> [YOUR ASSIGNMENT]
Restate verbatim the span of lines below between the line with "-119,7 +119,7 @@" and the line with "border:1.5px solid #444;", including those two lines, and only that span.

> [ENTRIES SHOWN]

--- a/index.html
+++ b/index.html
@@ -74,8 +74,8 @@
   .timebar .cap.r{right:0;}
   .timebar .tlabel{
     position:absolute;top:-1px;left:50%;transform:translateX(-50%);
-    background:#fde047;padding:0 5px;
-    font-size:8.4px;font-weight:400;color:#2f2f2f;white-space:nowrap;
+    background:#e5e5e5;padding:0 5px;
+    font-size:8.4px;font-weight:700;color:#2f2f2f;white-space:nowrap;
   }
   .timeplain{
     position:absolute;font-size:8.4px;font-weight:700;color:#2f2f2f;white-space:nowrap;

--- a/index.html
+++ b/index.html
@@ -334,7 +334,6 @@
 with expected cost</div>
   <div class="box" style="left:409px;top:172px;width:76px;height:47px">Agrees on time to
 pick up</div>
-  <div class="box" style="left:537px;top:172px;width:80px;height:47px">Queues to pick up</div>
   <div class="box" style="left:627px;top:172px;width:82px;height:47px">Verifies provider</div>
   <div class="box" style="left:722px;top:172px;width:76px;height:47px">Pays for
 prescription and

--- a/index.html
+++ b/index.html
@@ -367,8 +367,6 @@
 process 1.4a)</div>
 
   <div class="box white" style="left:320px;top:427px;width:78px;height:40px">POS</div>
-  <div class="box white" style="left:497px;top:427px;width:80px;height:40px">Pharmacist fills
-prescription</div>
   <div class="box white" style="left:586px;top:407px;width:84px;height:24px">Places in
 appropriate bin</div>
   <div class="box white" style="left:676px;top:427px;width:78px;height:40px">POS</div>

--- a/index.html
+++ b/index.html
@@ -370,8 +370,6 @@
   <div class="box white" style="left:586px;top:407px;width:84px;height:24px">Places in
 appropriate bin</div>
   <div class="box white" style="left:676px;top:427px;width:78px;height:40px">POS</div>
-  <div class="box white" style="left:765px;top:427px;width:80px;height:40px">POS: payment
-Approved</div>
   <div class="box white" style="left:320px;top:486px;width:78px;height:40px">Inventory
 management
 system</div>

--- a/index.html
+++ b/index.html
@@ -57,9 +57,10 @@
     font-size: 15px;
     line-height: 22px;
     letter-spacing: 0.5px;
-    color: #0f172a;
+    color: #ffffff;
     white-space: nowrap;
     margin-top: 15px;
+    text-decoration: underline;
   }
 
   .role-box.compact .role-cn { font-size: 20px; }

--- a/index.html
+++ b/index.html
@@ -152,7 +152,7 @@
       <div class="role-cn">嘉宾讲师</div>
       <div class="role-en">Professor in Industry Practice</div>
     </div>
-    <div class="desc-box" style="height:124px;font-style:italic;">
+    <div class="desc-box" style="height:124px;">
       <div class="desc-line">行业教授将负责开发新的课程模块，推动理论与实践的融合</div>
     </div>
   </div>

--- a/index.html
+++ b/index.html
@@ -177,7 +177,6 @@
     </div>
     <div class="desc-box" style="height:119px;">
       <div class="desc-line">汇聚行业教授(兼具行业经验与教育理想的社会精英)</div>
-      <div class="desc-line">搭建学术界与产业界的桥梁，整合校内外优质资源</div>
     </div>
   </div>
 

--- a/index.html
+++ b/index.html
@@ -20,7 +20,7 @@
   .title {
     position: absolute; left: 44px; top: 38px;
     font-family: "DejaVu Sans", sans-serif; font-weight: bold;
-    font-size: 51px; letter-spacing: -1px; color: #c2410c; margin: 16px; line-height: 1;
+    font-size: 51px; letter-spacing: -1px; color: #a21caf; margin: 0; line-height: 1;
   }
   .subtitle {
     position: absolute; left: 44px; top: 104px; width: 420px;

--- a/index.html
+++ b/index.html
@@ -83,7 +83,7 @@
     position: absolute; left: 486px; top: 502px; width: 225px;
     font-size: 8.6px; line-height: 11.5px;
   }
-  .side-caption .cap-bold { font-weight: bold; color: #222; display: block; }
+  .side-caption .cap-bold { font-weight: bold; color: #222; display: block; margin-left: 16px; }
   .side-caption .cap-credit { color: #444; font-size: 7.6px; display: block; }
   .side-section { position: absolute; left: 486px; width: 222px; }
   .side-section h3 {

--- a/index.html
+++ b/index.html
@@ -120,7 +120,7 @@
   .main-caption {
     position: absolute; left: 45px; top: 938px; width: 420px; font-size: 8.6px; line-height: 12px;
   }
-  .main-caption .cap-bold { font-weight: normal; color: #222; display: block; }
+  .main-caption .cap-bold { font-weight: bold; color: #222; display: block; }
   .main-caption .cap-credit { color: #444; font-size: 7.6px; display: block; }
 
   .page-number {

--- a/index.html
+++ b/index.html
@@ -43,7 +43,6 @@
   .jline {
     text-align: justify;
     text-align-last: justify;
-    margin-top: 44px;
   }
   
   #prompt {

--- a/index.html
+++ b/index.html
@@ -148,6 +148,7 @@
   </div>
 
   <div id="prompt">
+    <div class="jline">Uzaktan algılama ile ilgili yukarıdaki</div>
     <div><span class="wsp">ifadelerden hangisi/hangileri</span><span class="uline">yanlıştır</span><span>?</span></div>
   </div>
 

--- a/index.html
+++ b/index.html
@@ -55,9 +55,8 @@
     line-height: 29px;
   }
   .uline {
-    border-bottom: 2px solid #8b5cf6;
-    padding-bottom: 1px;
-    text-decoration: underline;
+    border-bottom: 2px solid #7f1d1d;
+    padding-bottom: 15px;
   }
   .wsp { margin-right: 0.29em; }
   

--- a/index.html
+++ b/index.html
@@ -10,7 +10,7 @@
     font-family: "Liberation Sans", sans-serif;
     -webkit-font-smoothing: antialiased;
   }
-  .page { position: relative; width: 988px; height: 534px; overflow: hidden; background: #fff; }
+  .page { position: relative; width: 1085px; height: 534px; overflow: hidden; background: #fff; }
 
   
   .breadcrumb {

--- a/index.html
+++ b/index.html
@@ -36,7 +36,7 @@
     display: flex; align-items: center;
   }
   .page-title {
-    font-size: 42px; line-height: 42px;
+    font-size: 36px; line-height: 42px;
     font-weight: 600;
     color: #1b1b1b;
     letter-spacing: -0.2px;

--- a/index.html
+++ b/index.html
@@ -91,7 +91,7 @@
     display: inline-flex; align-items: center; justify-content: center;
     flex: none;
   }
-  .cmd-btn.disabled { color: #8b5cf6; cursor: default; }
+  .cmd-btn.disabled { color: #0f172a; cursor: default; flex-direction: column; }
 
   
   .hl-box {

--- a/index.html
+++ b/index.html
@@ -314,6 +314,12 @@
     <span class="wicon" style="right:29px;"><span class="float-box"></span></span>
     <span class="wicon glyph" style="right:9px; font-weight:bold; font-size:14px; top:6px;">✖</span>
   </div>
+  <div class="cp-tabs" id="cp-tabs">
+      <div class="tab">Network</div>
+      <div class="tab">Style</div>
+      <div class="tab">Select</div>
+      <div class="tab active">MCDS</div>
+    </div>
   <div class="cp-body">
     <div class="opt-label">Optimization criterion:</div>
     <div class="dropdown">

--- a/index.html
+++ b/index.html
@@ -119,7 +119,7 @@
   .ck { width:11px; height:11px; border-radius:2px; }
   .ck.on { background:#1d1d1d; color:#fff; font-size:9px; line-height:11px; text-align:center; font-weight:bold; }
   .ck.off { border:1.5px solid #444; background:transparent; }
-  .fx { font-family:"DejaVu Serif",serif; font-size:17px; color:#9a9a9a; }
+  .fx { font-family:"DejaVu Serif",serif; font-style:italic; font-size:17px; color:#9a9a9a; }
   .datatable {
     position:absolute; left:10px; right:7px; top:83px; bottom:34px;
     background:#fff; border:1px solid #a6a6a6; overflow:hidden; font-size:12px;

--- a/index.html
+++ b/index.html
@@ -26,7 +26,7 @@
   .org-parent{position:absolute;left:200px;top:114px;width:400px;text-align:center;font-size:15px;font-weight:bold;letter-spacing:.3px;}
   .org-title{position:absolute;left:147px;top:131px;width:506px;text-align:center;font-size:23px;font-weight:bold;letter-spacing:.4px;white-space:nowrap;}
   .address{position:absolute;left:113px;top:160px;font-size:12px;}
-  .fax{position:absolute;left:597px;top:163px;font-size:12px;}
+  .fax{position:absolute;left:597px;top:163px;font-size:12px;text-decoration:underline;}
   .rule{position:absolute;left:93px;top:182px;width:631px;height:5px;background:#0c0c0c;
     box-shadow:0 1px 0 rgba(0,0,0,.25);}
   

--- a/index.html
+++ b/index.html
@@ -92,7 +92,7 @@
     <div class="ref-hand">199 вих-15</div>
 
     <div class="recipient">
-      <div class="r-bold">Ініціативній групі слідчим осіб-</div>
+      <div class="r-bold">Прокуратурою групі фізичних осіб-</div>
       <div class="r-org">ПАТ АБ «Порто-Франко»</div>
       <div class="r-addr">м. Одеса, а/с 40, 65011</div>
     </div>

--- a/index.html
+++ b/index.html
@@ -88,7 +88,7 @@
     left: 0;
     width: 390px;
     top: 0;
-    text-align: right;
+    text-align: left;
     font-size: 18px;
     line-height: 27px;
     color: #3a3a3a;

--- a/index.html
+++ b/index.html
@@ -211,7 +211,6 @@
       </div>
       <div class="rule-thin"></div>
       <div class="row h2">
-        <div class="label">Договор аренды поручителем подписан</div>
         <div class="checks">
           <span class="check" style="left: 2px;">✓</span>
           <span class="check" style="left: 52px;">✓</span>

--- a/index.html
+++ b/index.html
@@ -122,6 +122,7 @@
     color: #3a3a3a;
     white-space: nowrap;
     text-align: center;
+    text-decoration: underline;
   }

> [TASK RESPONSE]
@@ -119,7 +119,7 @@
   .ck { width:11px; height:11px; border-radius:2px; }
   .ck.on { background:#1d1d1d; color:#fff; font-size:9px; line-height:11px; text-align:center; font-weight:bold; }
   .ck.off { border:1.5px solid #444; background:transparent; }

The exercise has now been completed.